Posts Tagged Gothaer
The ECJ has issued its ruling in Gothaer, the AG’s Opinion in which I reported earlier. The Court first of all confirmed that the term ‘judgment’ within the meaning of Article 32 of Regulation No 44/2001 covers a judgment by which a court of a Member State declines jurisdiction on the ground of an agreement on jurisdiction, even though that judgment is classified as a ‘procedural judgment’ by the law of the Member State addressed.
Moreover, the ECJ held that the court in the Member State in which enforcement is sought, is bound by the finding of the first court – made in the grounds of a judgment, which has since become final, declaring the action inadmissible – regarding the validity of that clause. To justify its finding, it refers in principle to the very definition of recognition as highlighted in the Report Jenard: recognition must ‘have the result of conferring on judgments the authority and effectiveness accorded to them in the State in which they were given’. Accordingly, a foreign judgment which has been recognised under Article 33 of Regulation No 44/2001 must in principle have the same effects in the State in which recognition is sought as it does in the State of origin. It further emphasizes the same arguments as flagged by the AG in coming to its finding.
On the peculiarity that in the case at issue, the choice of court clause points way from the EU, which raises the question what effect can be given to such clauses under the Jurisdiction Regulation, the court concedes that Article 23 does not apply, however, like the AG, it refers to the Lugano Convention, which contains a proviso very much like Article 23 JR. That to me is a bit of an awkward finding: whether the choice of court clause points to a Lugano State or not ought to be irrelevant. It would, through the recognition process, make choice of court in favour of Lugano States in some way less ‘not covered’ by the JR than those pointing to non-Lugano States (and by flagging Lugano, the Court leaves open the question of jurisdiction clauses in favour of non-Lugano States). A further argument made by the court in my view is more convincing, namely the ‘but for’ argument:To allow a court of the Member State in which recognition is sought to disregard, as devoid of effect, the jurisdiction clause which a court of the Member State of origin has held to be valid would run counter to that prohibition of a review as to the merits, particularly in circumstances where the latter might well have ruled, but for that clause, that it had jurisdiction. (at 38)

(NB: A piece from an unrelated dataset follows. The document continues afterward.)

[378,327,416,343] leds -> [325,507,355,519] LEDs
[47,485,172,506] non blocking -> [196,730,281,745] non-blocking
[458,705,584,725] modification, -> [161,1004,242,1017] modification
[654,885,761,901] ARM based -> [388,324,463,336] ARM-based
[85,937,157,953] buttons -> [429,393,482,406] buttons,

Indeed typically the action in the court of origin is taken by the recalcitrant party (i.e. the one acting in spite of a choice of court clause), trying to convince the court of origin that it has jurisdiction on the basis of another Article in the JR, Whence indeed but for the clause, that court would most likely have exercised jurisdiction. A finding of validity of the clause therefore is likely to have been seriously considered. Allowing a court in another Member State to nevertheless exercise jurisdiction and refusing recognition and enforcement, would make the JR nugatory. This is in my view no different where as a result (such as here) no court in the EU will be able to hear the case.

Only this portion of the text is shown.